TO DO: A faithful copy is required: retype the records from their first line through the line with "border: 2px solid", and omit the pictures.

LISTED RECORDS:
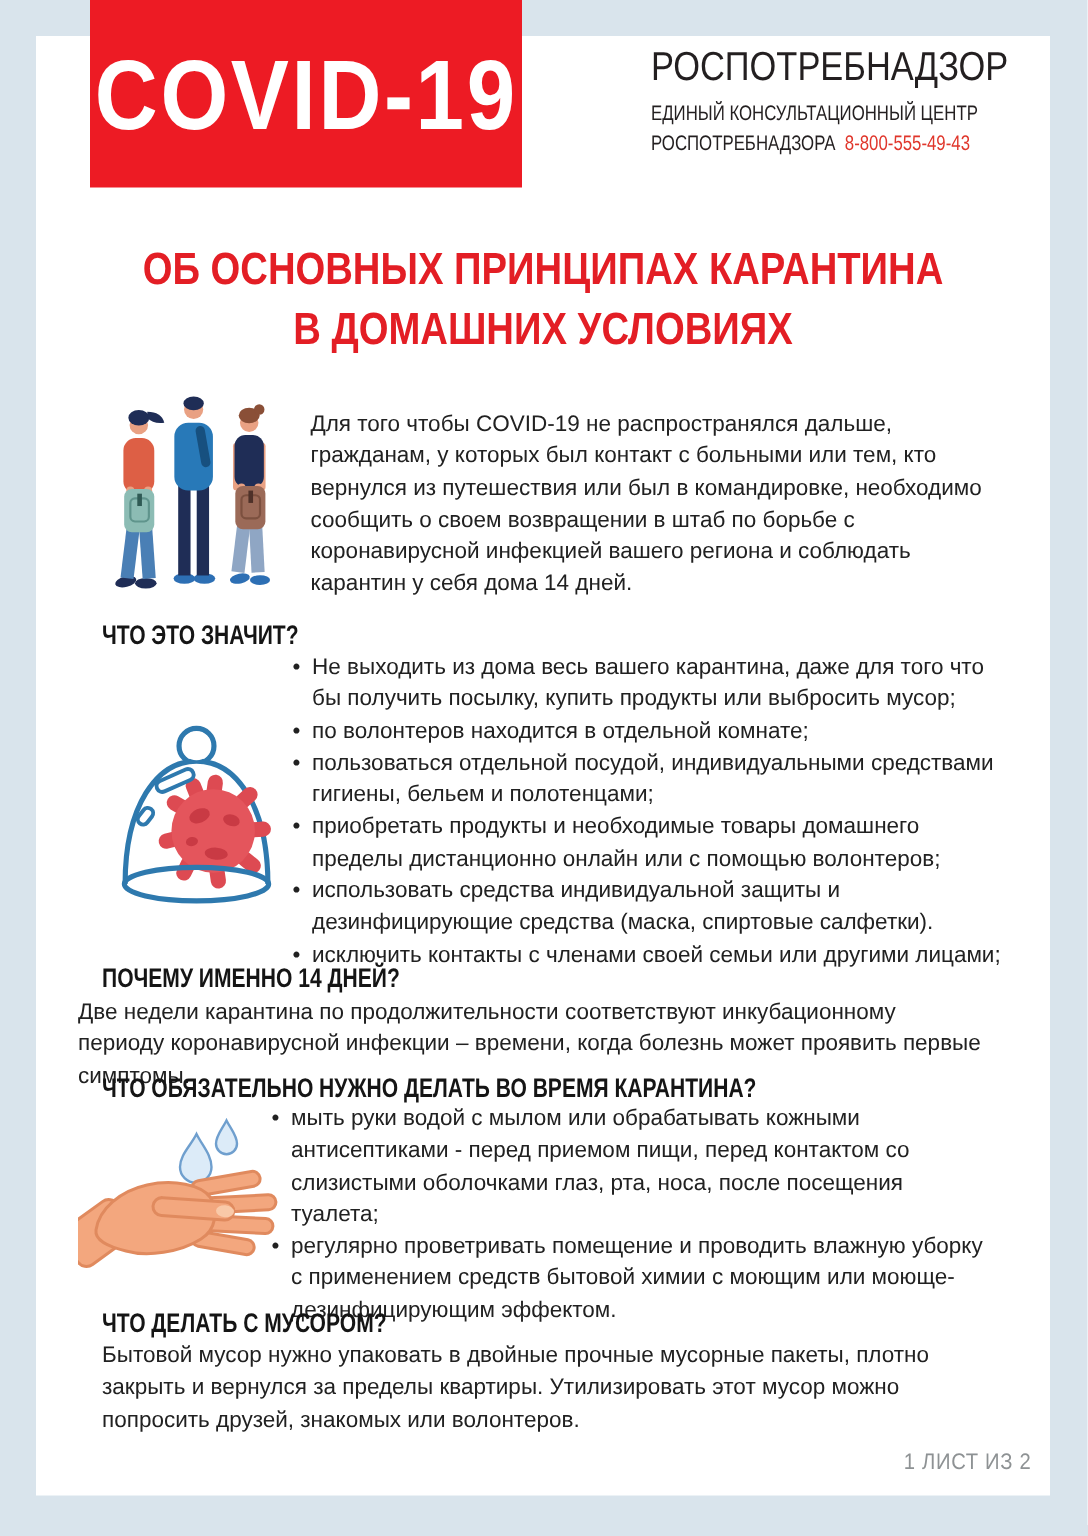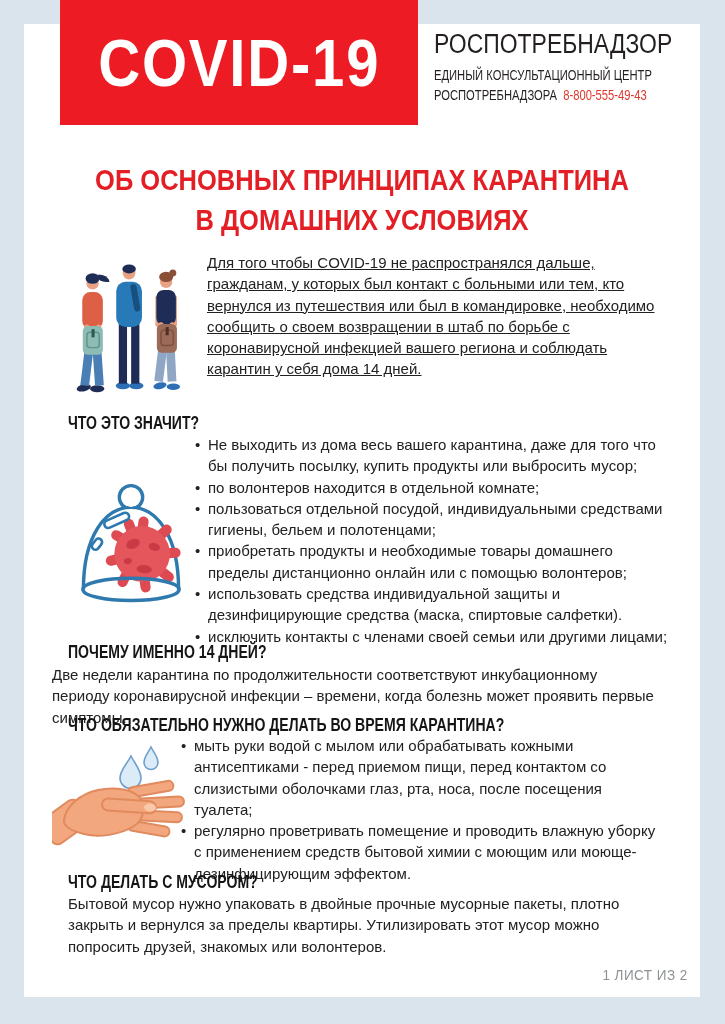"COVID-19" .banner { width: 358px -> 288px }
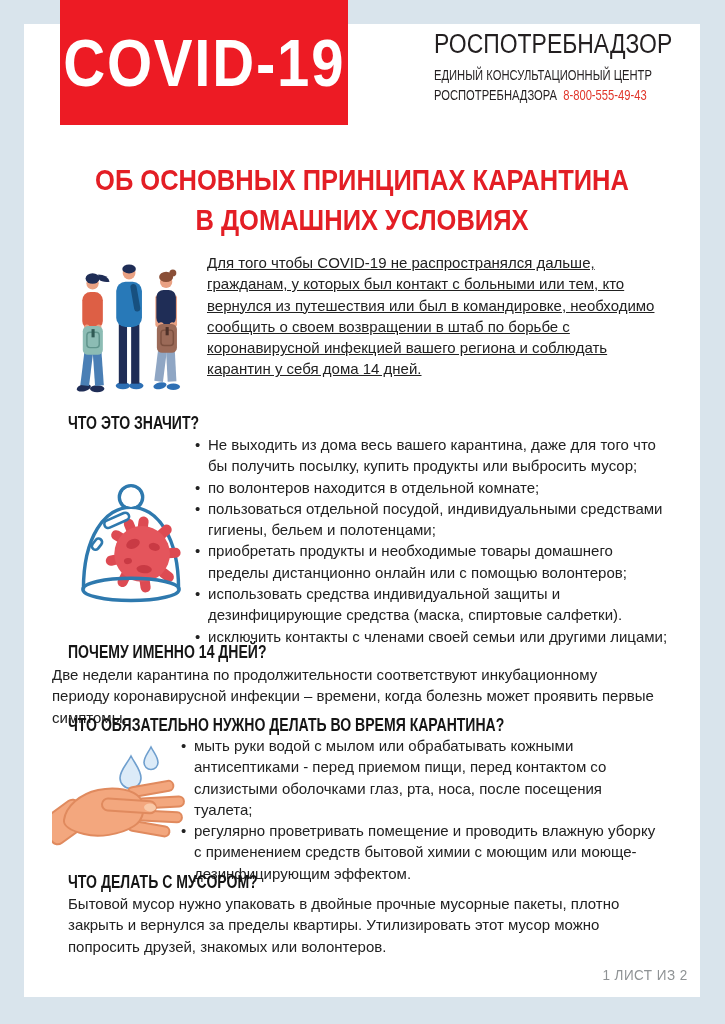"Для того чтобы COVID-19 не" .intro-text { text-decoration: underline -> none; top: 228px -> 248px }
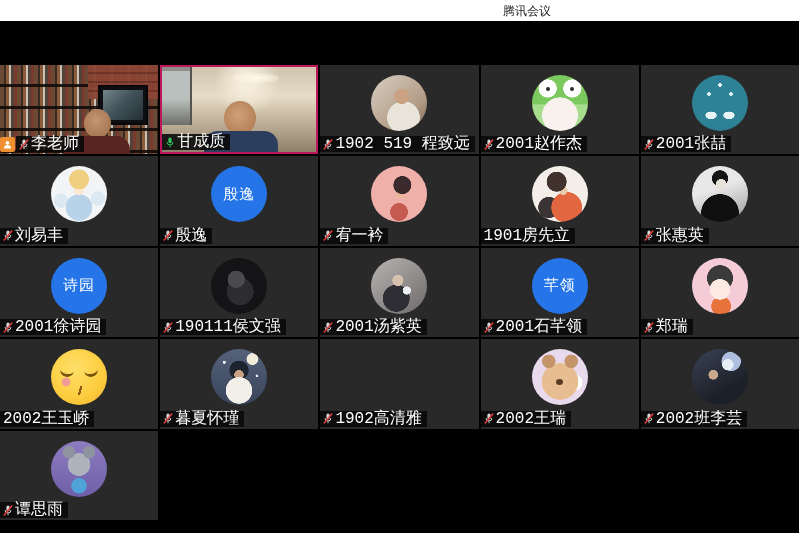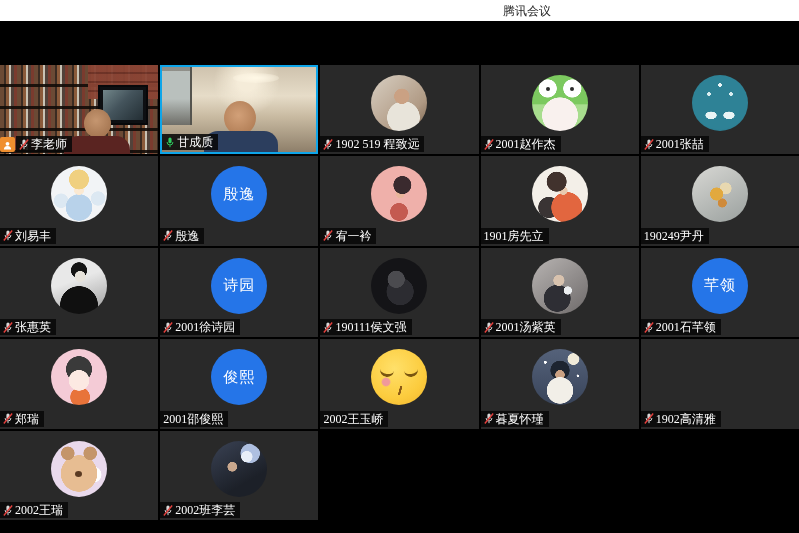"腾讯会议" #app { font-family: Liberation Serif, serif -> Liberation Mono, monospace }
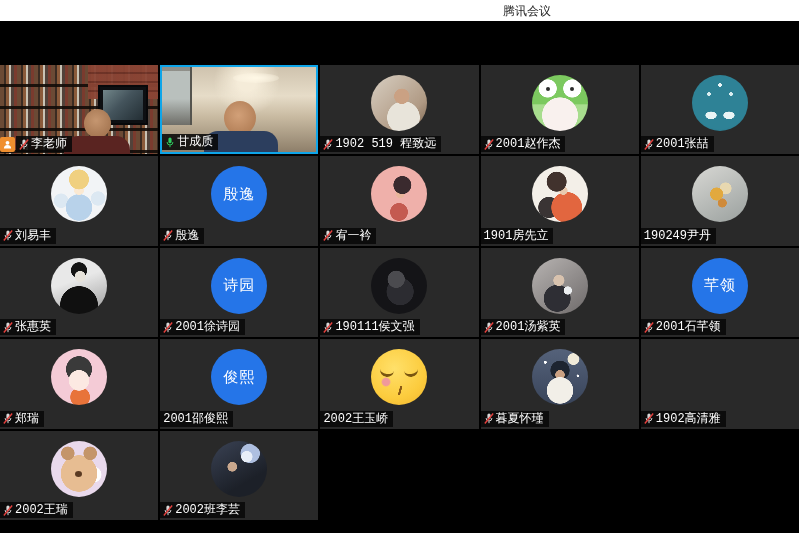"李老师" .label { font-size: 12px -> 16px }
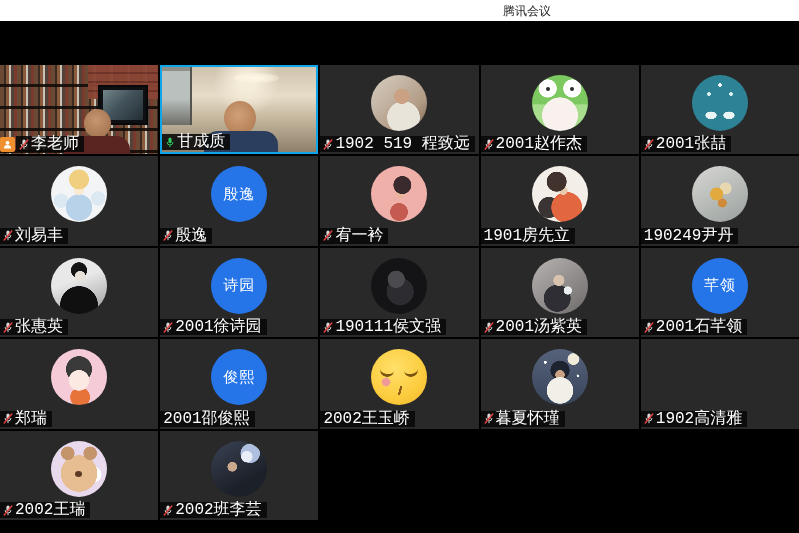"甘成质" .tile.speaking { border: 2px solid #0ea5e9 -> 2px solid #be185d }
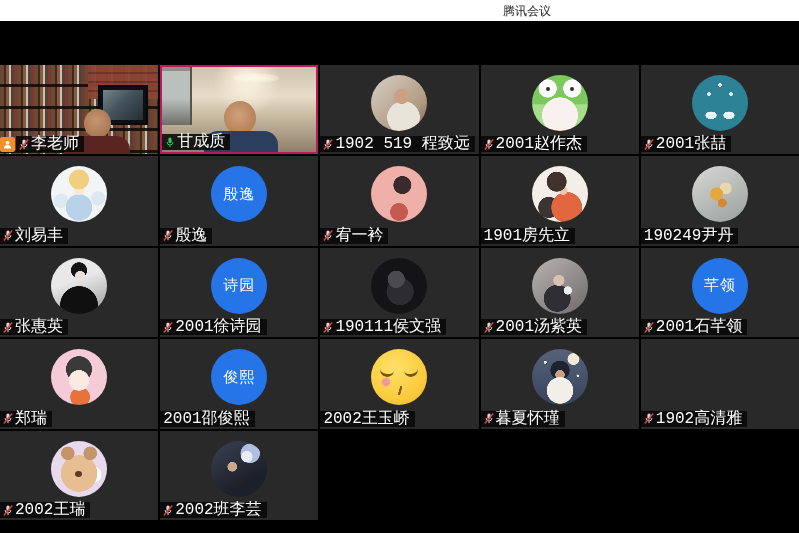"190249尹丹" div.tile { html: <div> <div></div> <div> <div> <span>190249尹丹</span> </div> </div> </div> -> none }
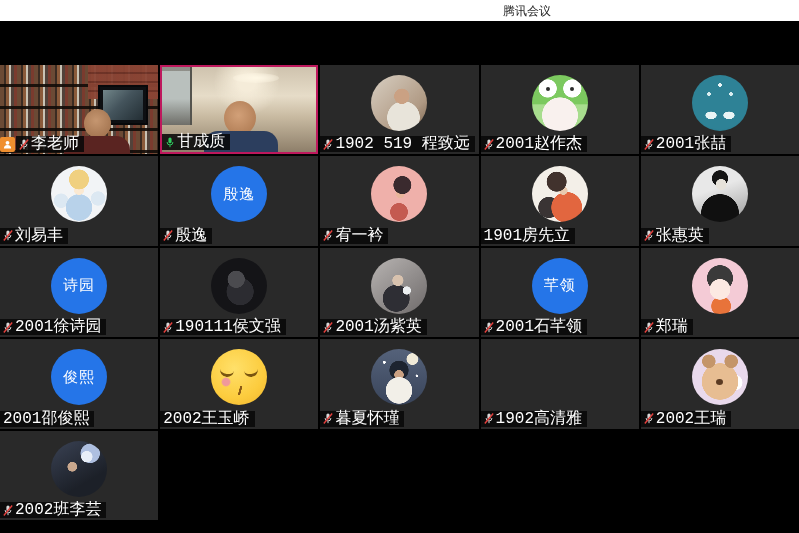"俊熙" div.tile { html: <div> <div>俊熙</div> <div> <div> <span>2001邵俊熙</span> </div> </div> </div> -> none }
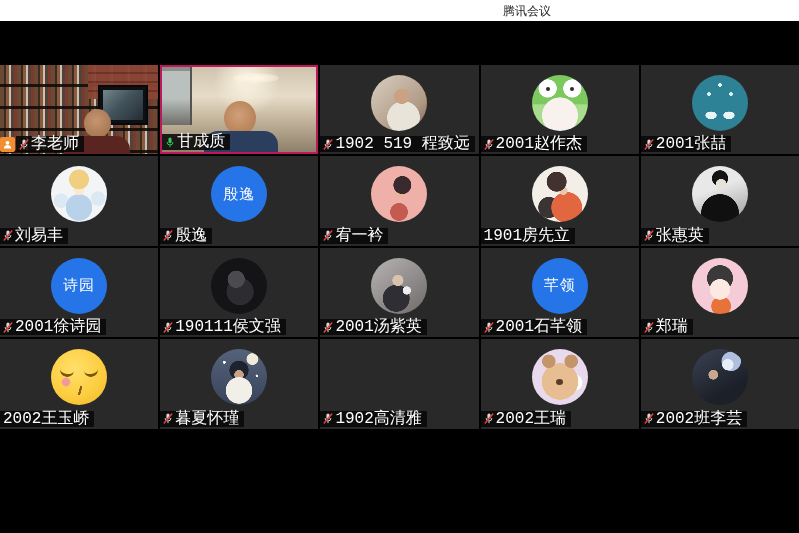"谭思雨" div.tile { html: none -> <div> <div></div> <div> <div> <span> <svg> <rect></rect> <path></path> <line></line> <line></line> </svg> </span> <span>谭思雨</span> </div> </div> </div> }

COMPLETED EXERCISE:
"COVID-19" .banner { width: 358px -> 288px }
"Для того чтобы COVID-19 не" .intro-text { text-decoration: underline -> none; top: 228px -> 248px }
"腾讯会议" #app { font-family: Liberation Serif, serif -> Liberation Mono, monospace }
"李老师" .label { font-size: 12px -> 16px }
"甘成质" .tile.speaking { border: 2px solid #0ea5e9 -> 2px solid #be185d }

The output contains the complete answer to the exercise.